┌─ Material provided

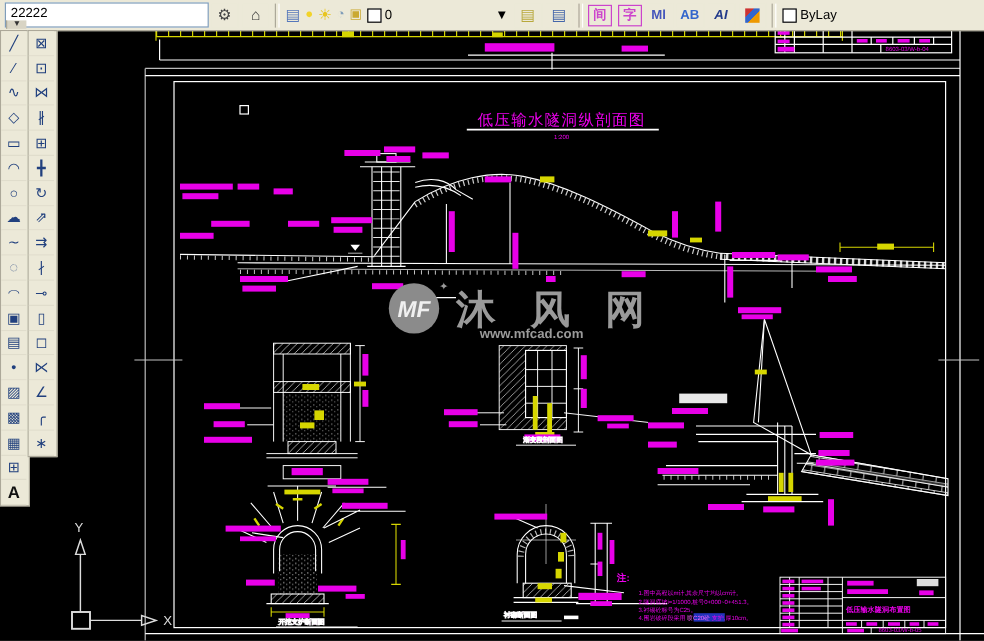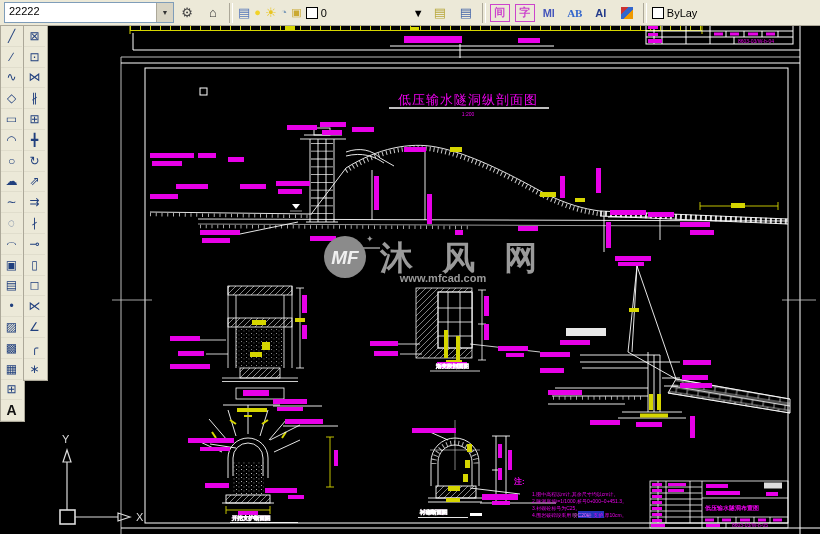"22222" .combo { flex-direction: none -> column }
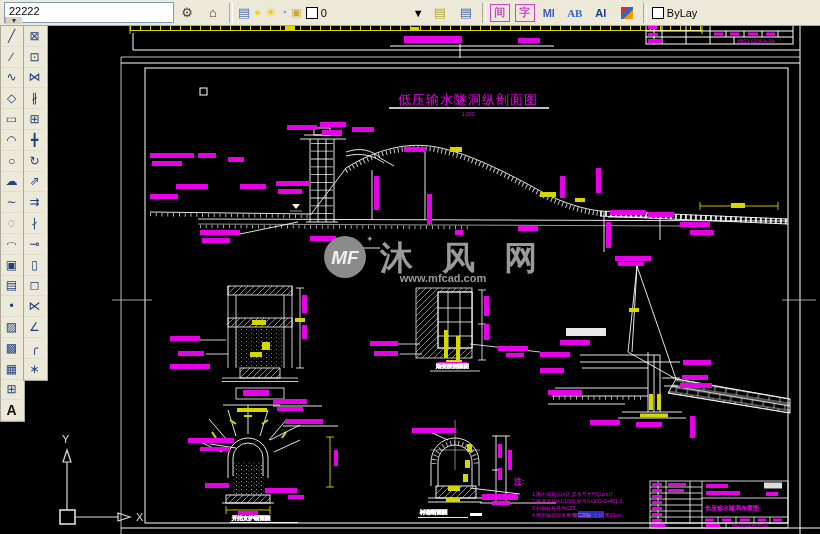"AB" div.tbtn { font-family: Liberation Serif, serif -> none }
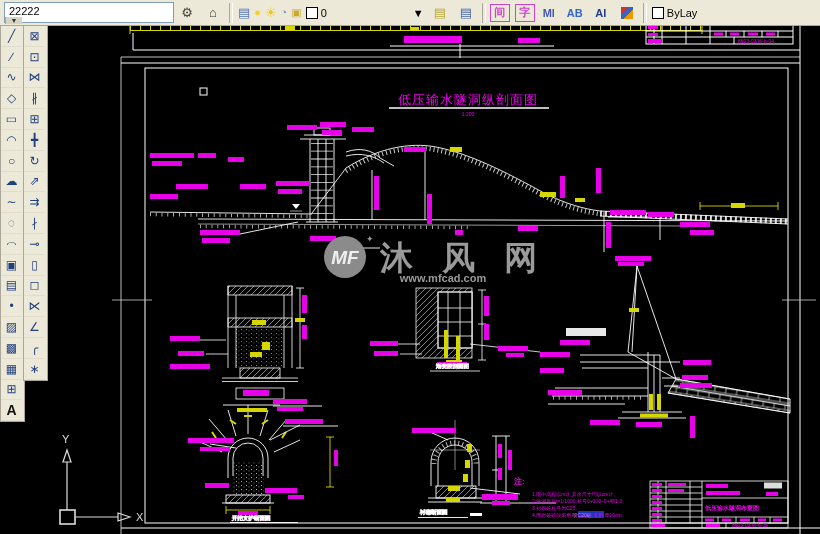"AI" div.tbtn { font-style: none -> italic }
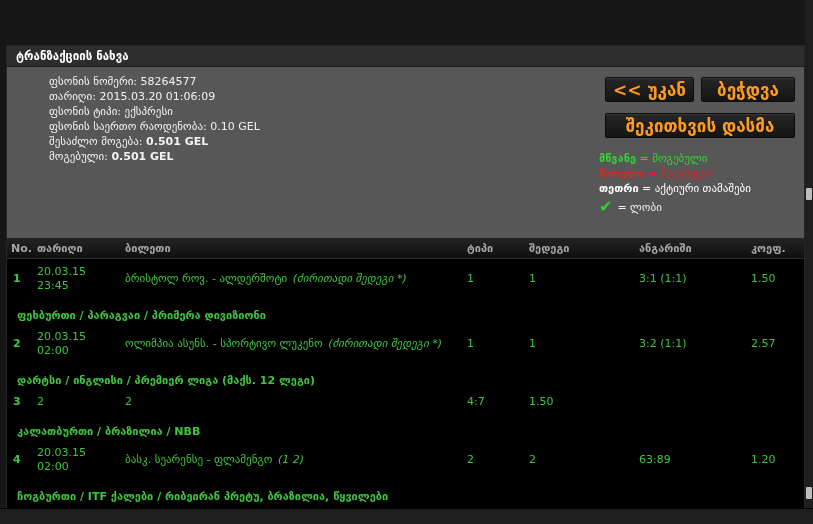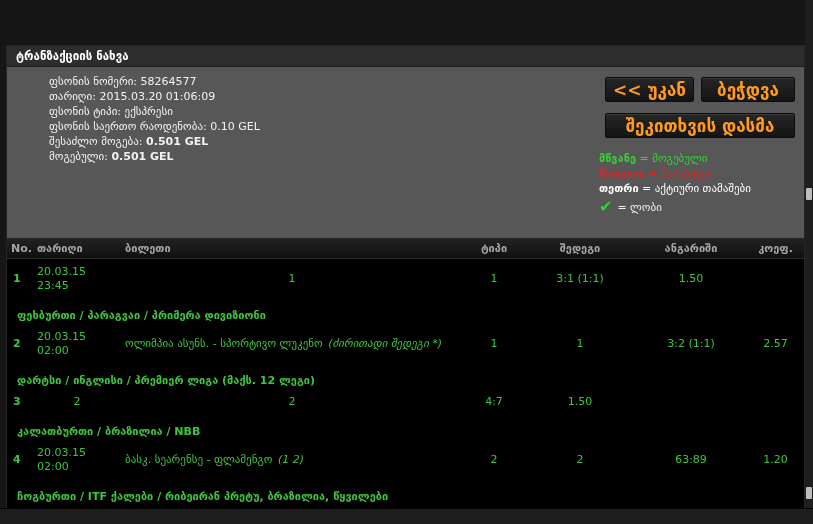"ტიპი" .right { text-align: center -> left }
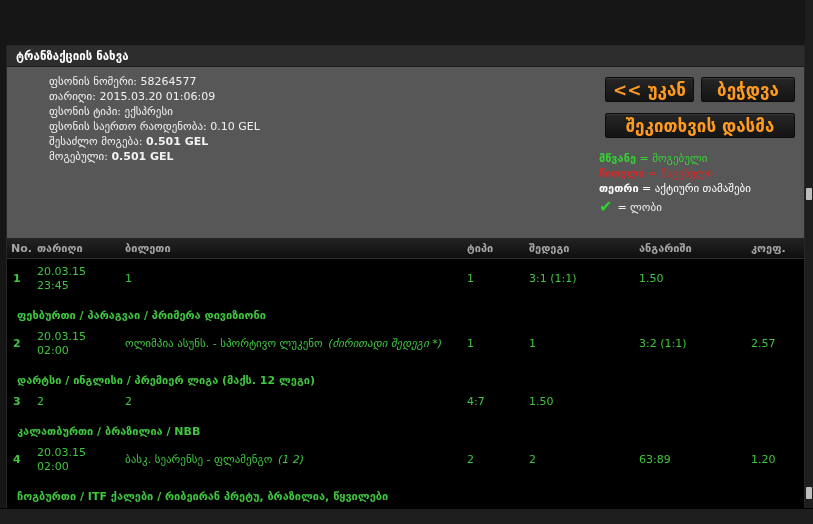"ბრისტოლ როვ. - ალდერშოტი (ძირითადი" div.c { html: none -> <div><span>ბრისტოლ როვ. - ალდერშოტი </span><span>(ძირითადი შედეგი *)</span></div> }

└─
┌─ Material provided

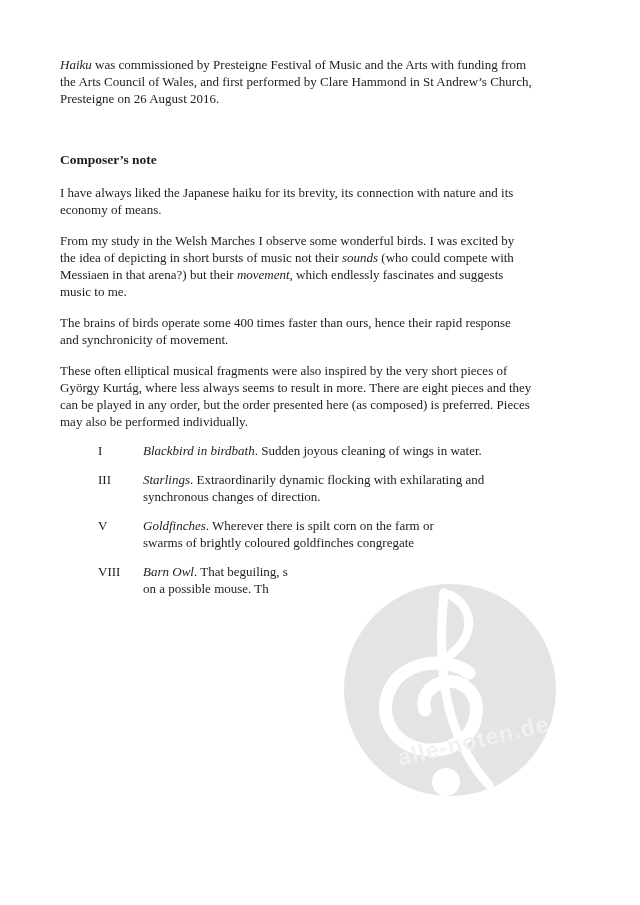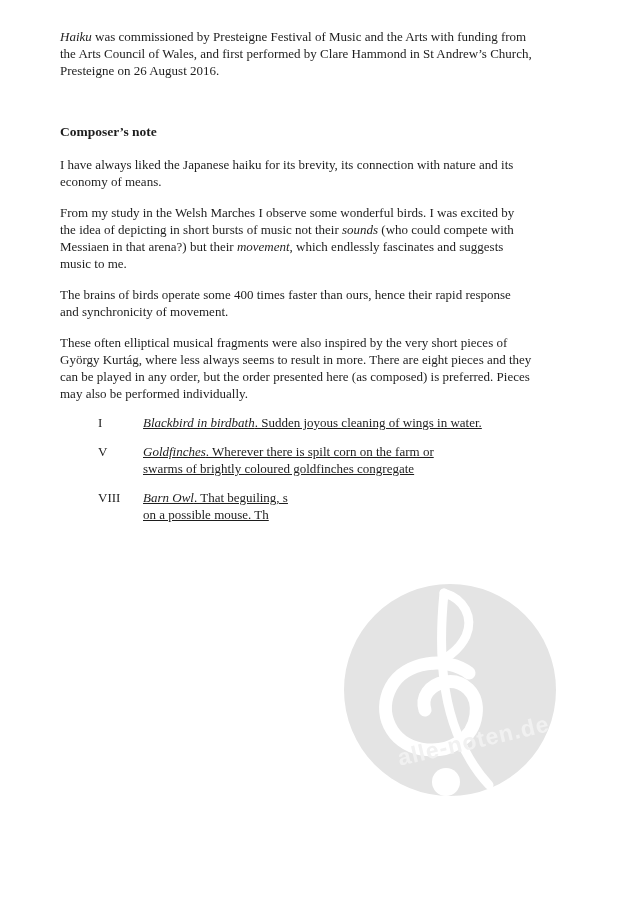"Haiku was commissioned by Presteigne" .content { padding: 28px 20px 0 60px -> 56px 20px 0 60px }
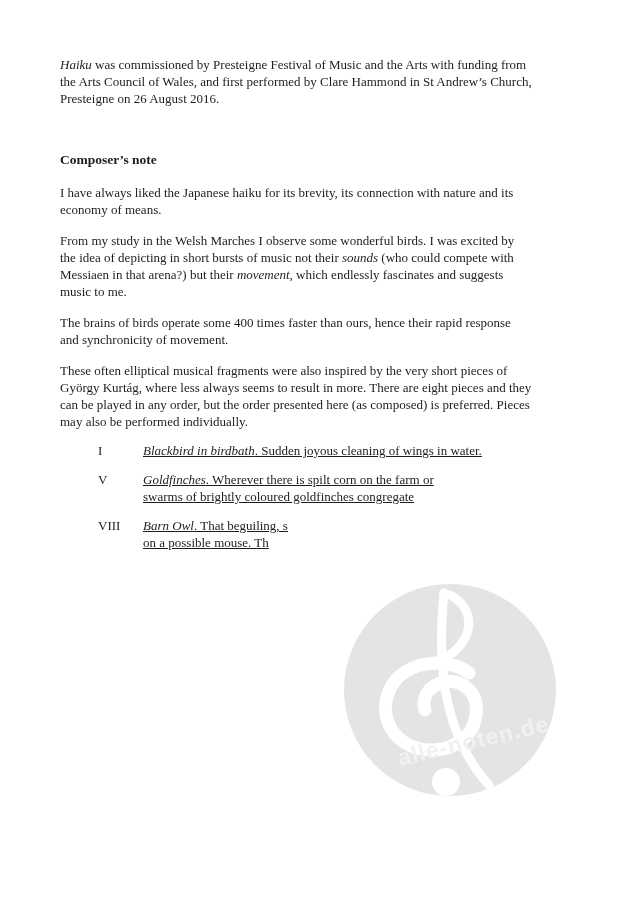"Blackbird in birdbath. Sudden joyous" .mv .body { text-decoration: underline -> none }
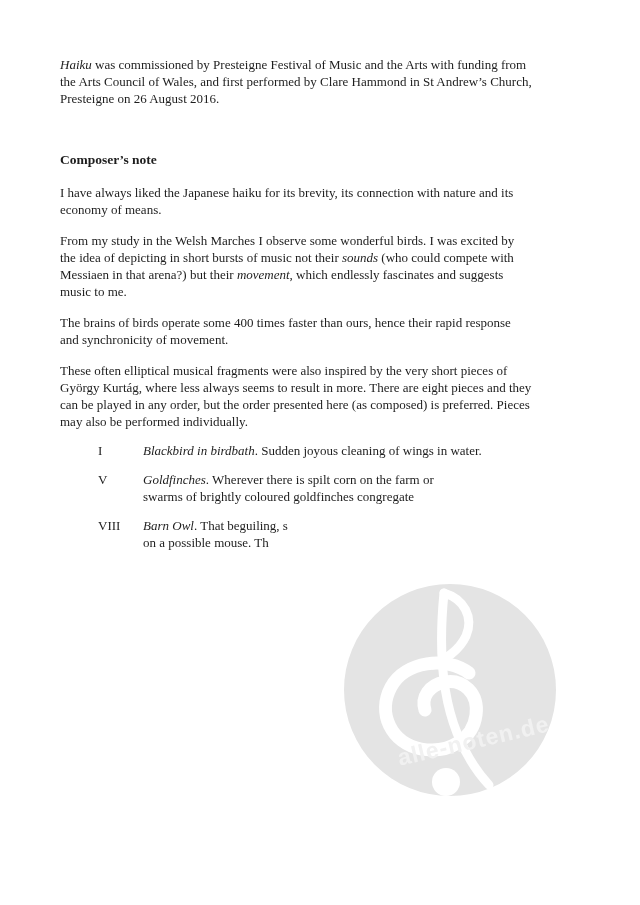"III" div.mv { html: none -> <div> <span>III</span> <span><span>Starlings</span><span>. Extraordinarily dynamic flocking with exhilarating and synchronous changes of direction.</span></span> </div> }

└─

Description of the task
Each line from the one that contains "flex-direction: none ->" down to the one that contains "none -> <div><span>ბრისტოლ" is to be returned exactly as it stands above, both ends included, with pictures removed.

Your response
"22222" .combo { flex-direction: none -> column }
"AB" div.tbtn { font-family: Liberation Serif, serif -> none }
"AI" div.tbtn { font-style: none -> italic }
"ტიპი" .right { text-align: center -> left }
"ბრისტოლ როვ. - ალდერშოტი (ძირითადი" div.c { html: none -> <div><span>ბრისტოლ როვ. - ალდერშოტი </span><span>(ძირითადი შედეგი *)</span></div> }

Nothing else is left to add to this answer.